Aktivis dan Mapala di Solo Gelar Aksi Solidaritas Buyat
Jumat, 06 Agu 2004 16:23 WIB
Solo - Puluhan orang dari berbagai latar belakang organisasi dan profesi menggelar aksi di Bundaran Gladag, Solo, Jumat (6/8/2004) sore.Selain menolak pemberlakukan Perpu No 1 tahun 2004, mereka juga meminta PT Newmont Minahasa Raya sebagai penjahat HAM, karena pencemaran yang dilakukan di Teluk Buyat.Para peserta aksi berasal dari 24 organisasi, berupa LSM lingkungan, organisasi mahasiswa, mahasiswa pencinta alam (mapala) BEM, kantor bantuan hukum, hingga partai politik. Mereka menggelar aksi unjuk rasa berangkat dari Kampus II UNS Solo di Jalan Urip Sumoharjo, selanjutnya berjalan kaki menuju Gladag.Dalam aksi tersebut mereka mendesak pemerintah untuk memasukkan PT Newmont Minahasa Raya (NMR) sebagai penjahat HAM. Mereka menilai pencemaran lingkungan yang dilakukan NMR di Teluk Buyat merupakan tragedi kemanusiaan.
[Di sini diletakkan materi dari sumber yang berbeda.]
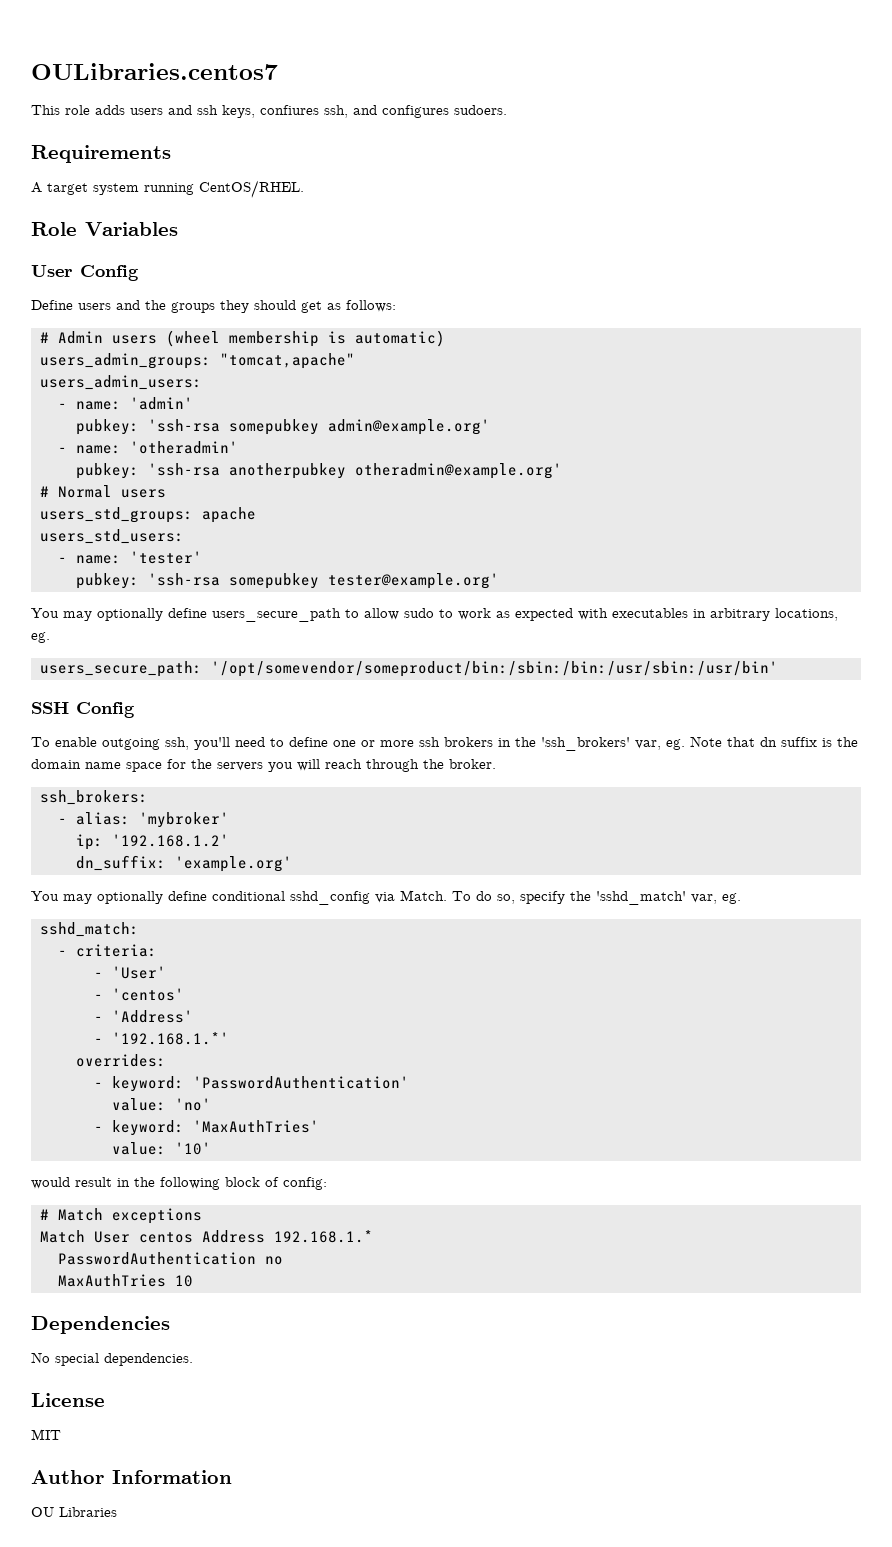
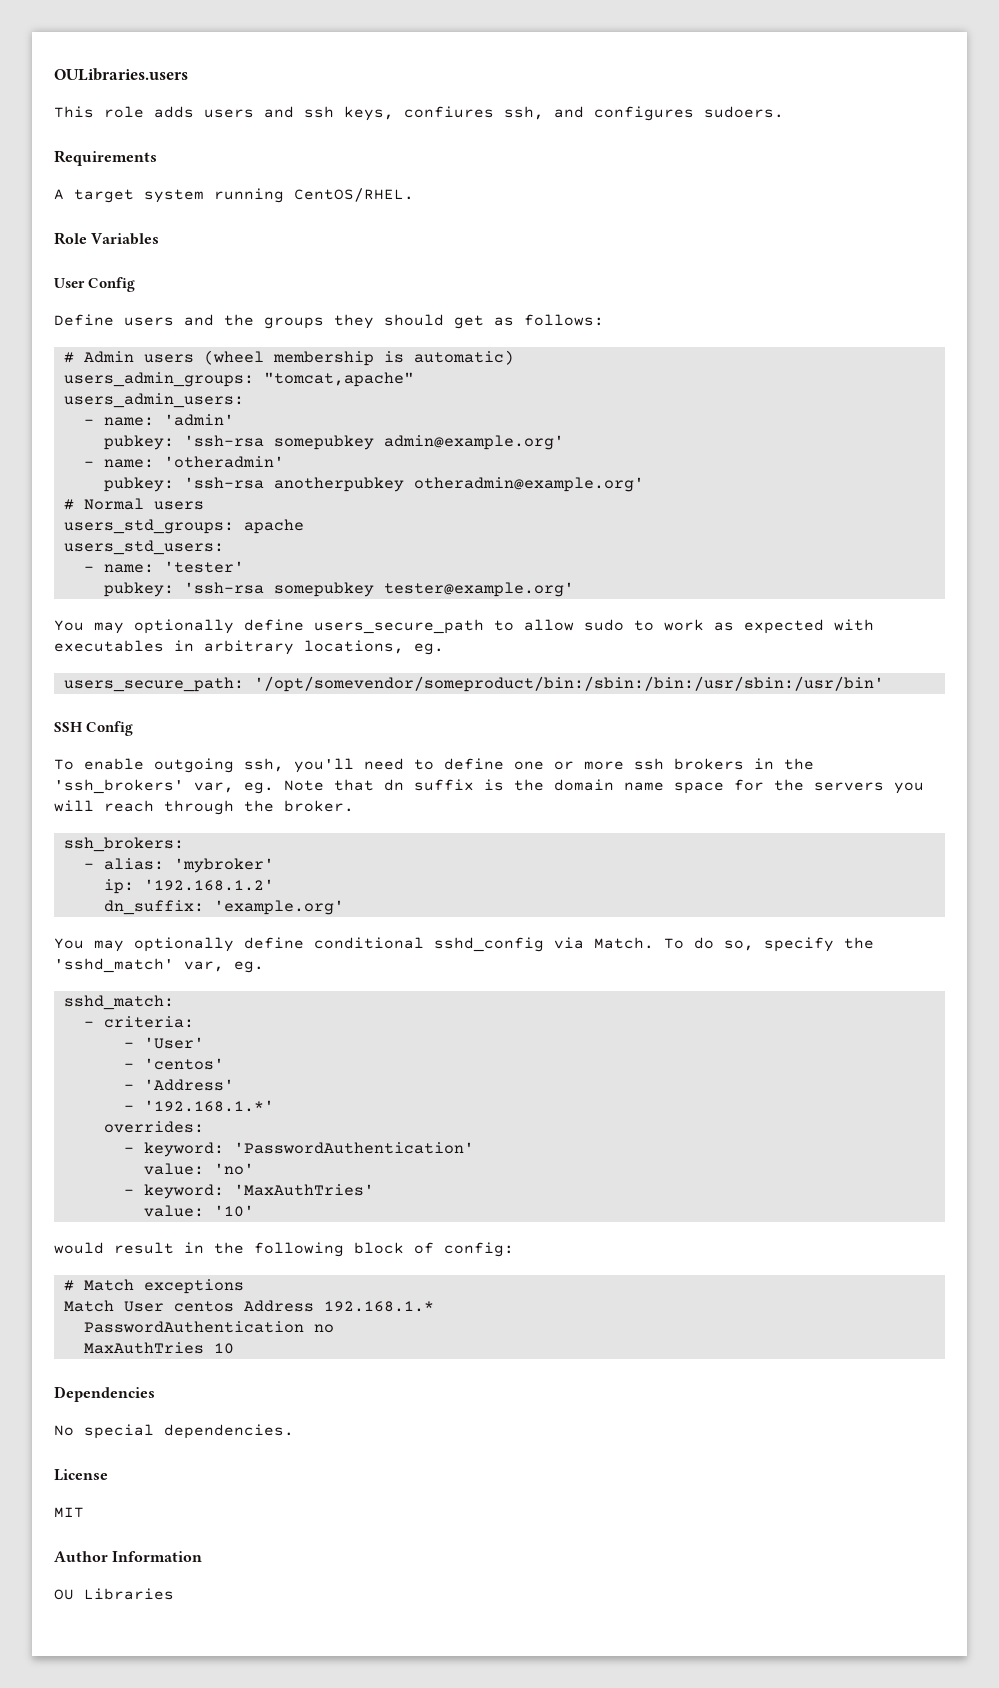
- OULibraries.centos7
+ OULibraries.users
Mereka juga mengecam sikap Menteri Lingkungan Hidup Nabiel Makarim yang dinilai menutup mata terhadap terjadinya kasus tersebut.Bahkan dalam orasi-orasinya, mereka dengan keras menuntut Nabiel Makarim diberhentikan secara tidak hormat karena dinilai telah melakukan pembohongan publik. Desakan itu mengacu pada pernyataan Nabiel yang selama ini selalu mengatakan bahwa tidak terjadi pencemaran serius di Teluk Buyat.Selain itu mereka juga mendesak pemerintah segera mencabut Perpu No 1 tahun 2004 tentang Hak Penambangan di Kawasan Lindung. Dengan memberlakukan Perpu itu, Pemerintah dinilai telah mengizinkan 13 perusahaan tambang beraktivitas di kawasan hutan lindung. Akibatnya 1 juta hektar hutan terancam hilang, demikian pula keselamatan 7 juta warga yang berada di dalamnya.Selain melakukan orasi-orasi, mereka juga membawa puluhan poster dan membagi-bagikan selebaran kepada para pengguna jalan. Setelah itu mereka membubarkan diri secara tertib di bawah pengawasan polisi.